Religious and human rights leaders are claiming success in their campaign against oil companies active in Sudan.

Talisman Energy Inc. of Calgary and the state oil companies of China, Malaysia, and Sudan are operating a $2.3 billion oil project in southern Sudan.

Sudan has been accused of promoting international terrorism and domestic genocide. Opponents say oil revenues are making those programs possible (OGJ, Nov. 8, 1999, p. 34).

The Clinton administration and UN officials claim the Sudanese government has emptied villages around the Heglig oil field to prevent sabotage.

The US and Canadian governments have been applying pressure on Talisman. Now US states are getting involved.

New York City Comptroller Alan Hevesi recently said the city's pension fund would use its 160,000 Talisman shares to persuade the company to leave Sudan.

In New Jersey, members of Congress and church leaders were urging Gov. Christine Todd Whitman to sell the state's 680,000 shares.

The Texas Teachers Retirement Fund has sold 100,000 Talisman shares, and the California Public Employees' Retirement System 203,500 shares.
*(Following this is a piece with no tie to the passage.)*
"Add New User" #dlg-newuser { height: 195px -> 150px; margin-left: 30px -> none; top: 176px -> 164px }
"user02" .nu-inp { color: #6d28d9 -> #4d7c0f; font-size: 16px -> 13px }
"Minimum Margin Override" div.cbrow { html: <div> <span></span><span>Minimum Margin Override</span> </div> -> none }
Talisman stock recently was trading around $28/share, down $5 from its high in the last year.

Canadian probe

The Canadian government was mulling its next step.

Foreign Minister Lloyd Axworthy recently sent a delegation to Sudan to determine if oil production is linked to alleged human rights abuses.

The team said it found evidence of wide-spread rights violations, but nothing linking Talisman to them.

John Harker, the team leader, said Talisman needs to do more to prove it is a responsible corporation, such as challenging the military's use of a civilian airstrip in the Heglig fields.

Axworthy has threatened to impose sanctions on Talisman unless it helps end the civil war. Harker would not say if his team recommended sanctions.

Chinese angle

Meanwhile, religious and human rights groups have urged the Clinton administration to block Chinese National Petroleum Corp. from being listed on the New York Stock Exchange.

CNPC planned to raise $5 billion in a stock offering this month. It said the funds would go to a separate company, PetroChina Co., operating only in China. CNPC could continue to operate internationally.

In December, more than 180 religious leaders wrote President Bill Clinton urging him to stop the Chinese stock listing because of CNPC's work in Sudan. They urged Clinton to include CNPC in his 1997 executive order prohibiting US companies from investing in Sudan.

The religious groups, which include the powerful Southern Baptist Convention, also have been lobbying the administration through the US Commission on International Religious Freedom, recently established by Congress.

Opponents also contacted the US Securities and Exchange Commission and the NYSE. SEC replied that it does not regulate companies' foreign activities, and NYSE said it is not a government agency and could not advance US policy through the stock-listing process.